Three reasons of USA impotence in foreign policy. – Forbes
USA Europe Russia
forbes.com bssb.be 11.09.2014
Deliberations at the current NATO summit in Wales may or may not produce a reduction in tensions over Ukraine. But one thing is certain: irrespective of how the stand-off is eventually resolved, Vladimir Putin will emerge with his reputation powerfully enhanced.
Basically Putin is the new Napoleon, and the Ukraine crisis is his diplomatic Austerlitz: he will keep Crimea and will considerably enhance the ability of Russian-speaking minorities in Ukraine’s eastern provinces to stand up to Kiev.
Yet Obama’s critics are fundamentally wrong in blaming his impotence on personal failings. The problem is not Obama; it is America. Over the last sixty years, and in particular over the last thirty, America has thrown away almost all the once vast leverage it enjoyed to set the global diplomatic agenda.
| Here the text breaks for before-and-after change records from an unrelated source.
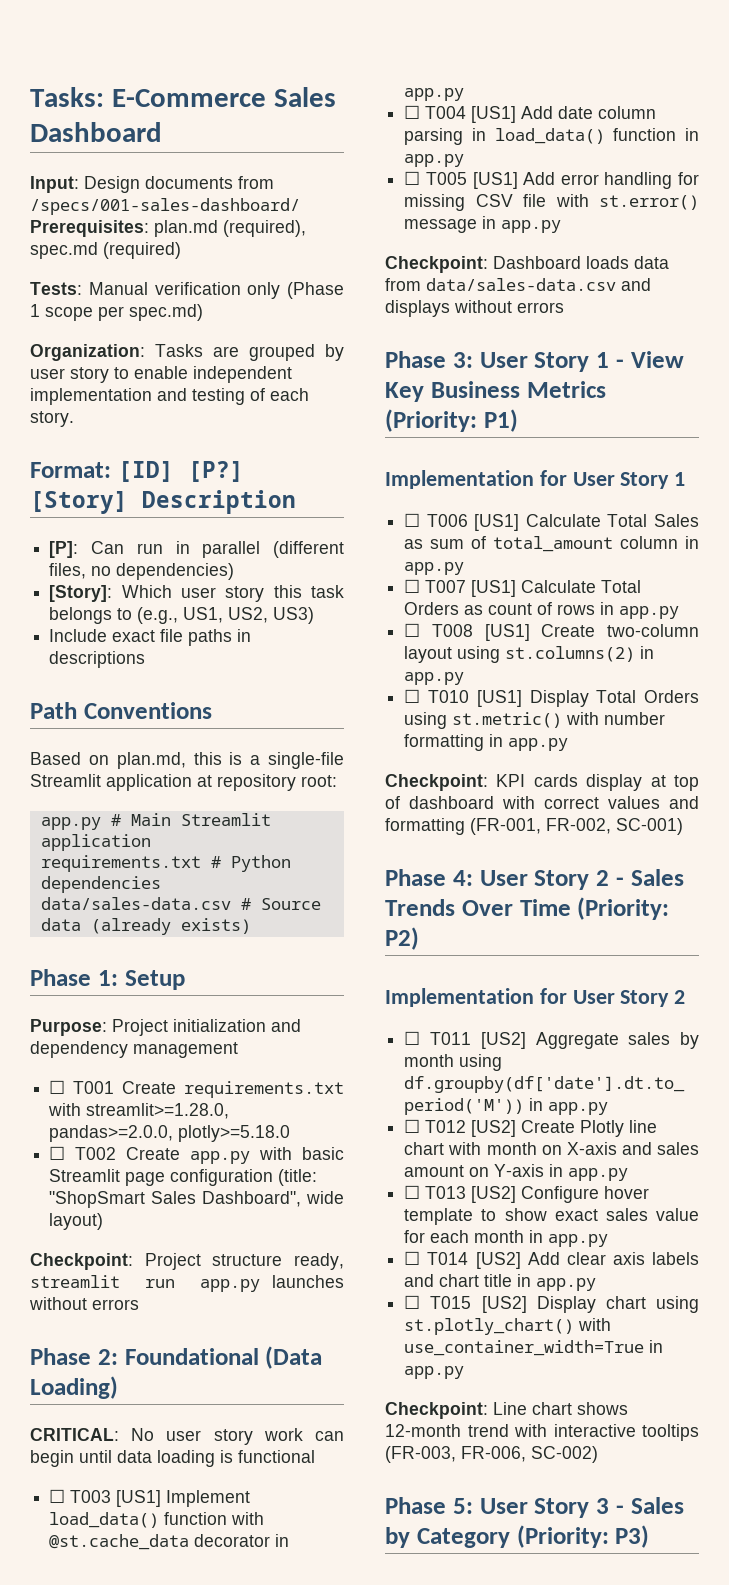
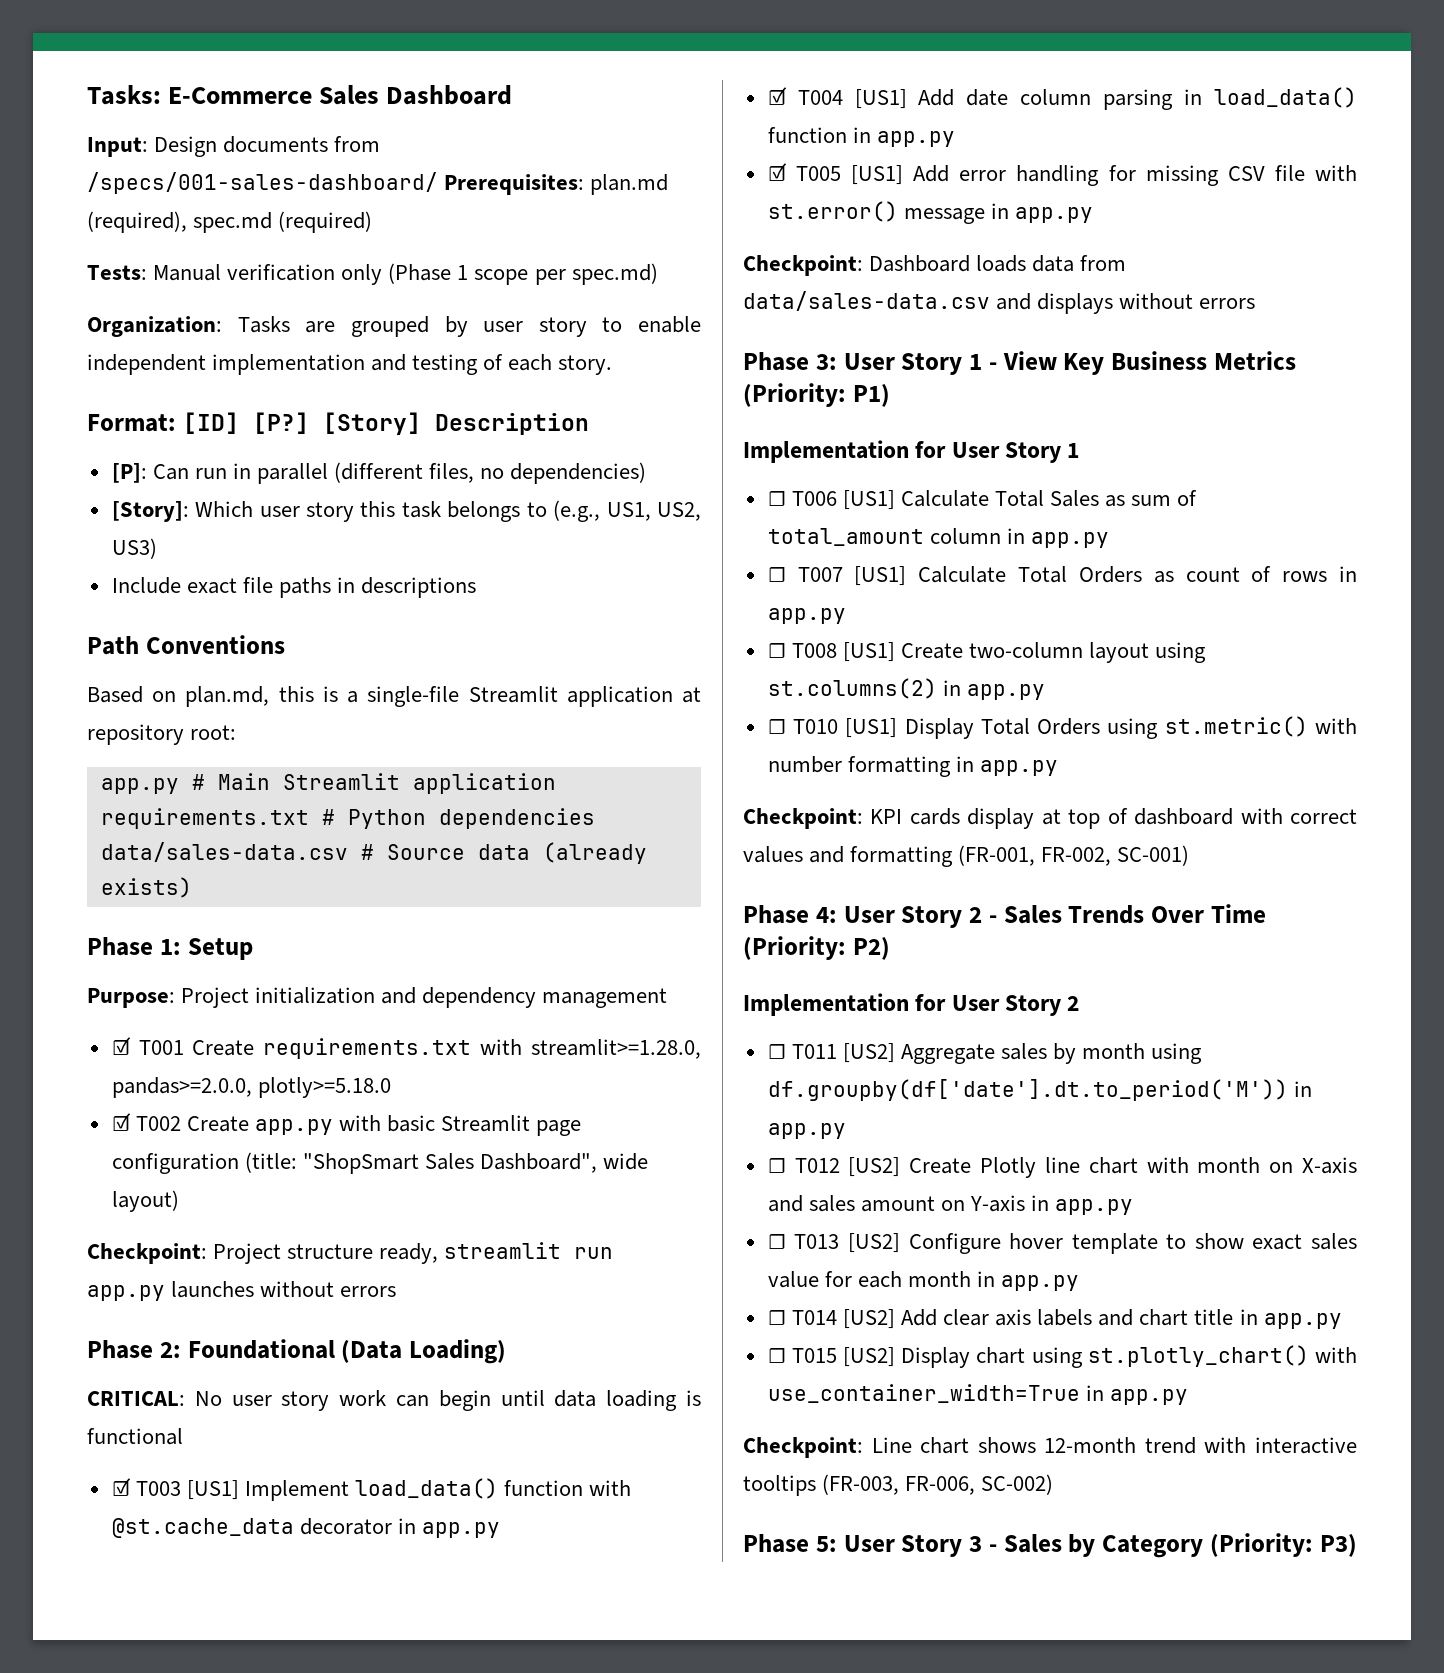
- ☐ T001 Create requirements.txt with streamlit>=1.28.0, pandas>=2.0.0, plotly>=5.18.0
+ ☑ T001 Create requirements.txt with streamlit>=1.28.0, pandas>=2.0.0, plotly>=5.18.0
- ☐ T002 Create app.py with basic Streamlit page configuration (title: "ShopSmart Sales Dashboard", wide layout)
+ ☑ T002 Create app.py with basic Streamlit page configuration (title: "ShopSmart Sales Dashboard", wide layout)
- ☐ T003 [US1] Implement load_data() function with @st.cache_data decorator in app.py
+ ☑ T003 [US1] Implement load_data() function with @st.cache_data decorator in app.py
- ☐ T004 [US1] Add date column parsing in load_data() function in app.py
+ ☑ T004 [US1] Add date column parsing in load_data() function in app.py
- ☐ T005 [US1] Add error handling for missing CSV file with st.error() message in app.py
+ ☑ T005 [US1] Add error handling for missing CSV file with st.error() message in app.py

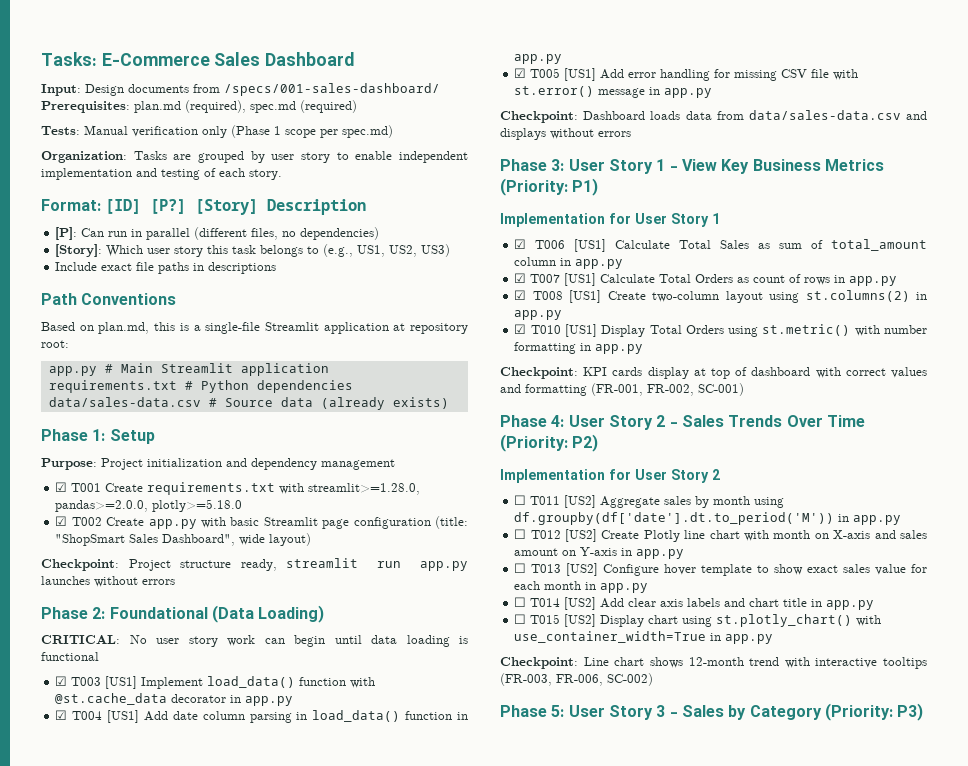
- ☐ T006 [US1] Calculate Total Sales as sum of total_amount column in app.py
+ ☑ T006 [US1] Calculate Total Sales as sum of total_amount column in app.py
- ☐ T007 [US1] Calculate Total Orders as count of rows in app.py
+ ☑ T007 [US1] Calculate Total Orders as count of rows in app.py
- ☐ T008 [US1] Create two-column layout using st.columns(2) in app.py
+ ☑ T008 [US1] Create two-column layout using st.columns(2) in app.py
- ☐ T010 [US1] Display Total Orders using st.metric() with number formatting in app.py
+ ☑ T010 [US1] Display Total Orders using st.metric() with number formatting in app.py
It requires just a moment’s reflection to remember why America’s diplomatic clout once loomed so large – and why that clout has now almost disappeared. Three reasons in particular explain the sea change:
1. Production technology. Almost right across the industrial waterfront, the United States once led the world in production technology. This positioned it as a sort of industrial fairy godmother courted by countless other nations desperate to boost their productivity with transfers of America’s more efficient industrial knowhow. Things are different now. The problem is that if you don’t produce much, you don’t have much production technology. Any nation that solicits transfers of advanced production technology these days must go elsewhere, most notably to Japan and Germany (ironically these two nations owe their leadership in large part to their earlier skill in winkling world-beating technologies out of the United States).
2. Finance. As by far the world’s largest exporter of capital in the early post-World War II era, the United States was once courted by any nation in need of external financing. That was a lot of nations. Unfortunately the United States has long since migrated from being, on net, a capital exporter to a capital importer. For decades now it has ranked among the ne’er-do-wells of modern diplomacy with a begging bowl constantly out for inflows of foreign capital and its net foreign liabilities are now in real terms the largest of any Great Power since the late-era Ottoman Empire. Ironically among the most publicized of the Obama administration’s sanctions on Russia is that many major Russian corporations have been denied access to American capital markets. As a slap on the wrist, this is about effective as denying a resident of the Amazon rainforest access to the water resources of the Sahara desert. It is the United States that needs Russian capital, not the other way around. Basically the Obama administration is doing Putin’s work in getting the Wall Street pests out of Russia’s hair.
3. Trade. In days of yore when the United States protected its markets, its allies and other foreign nations vied with one another for privileged access to those markets. Not anymore. Now that the United States has bought into global free trade via its entry into the World Trade Organization, it has unilaterally signed away all the enormous leverage it once enjoyed in trade relations.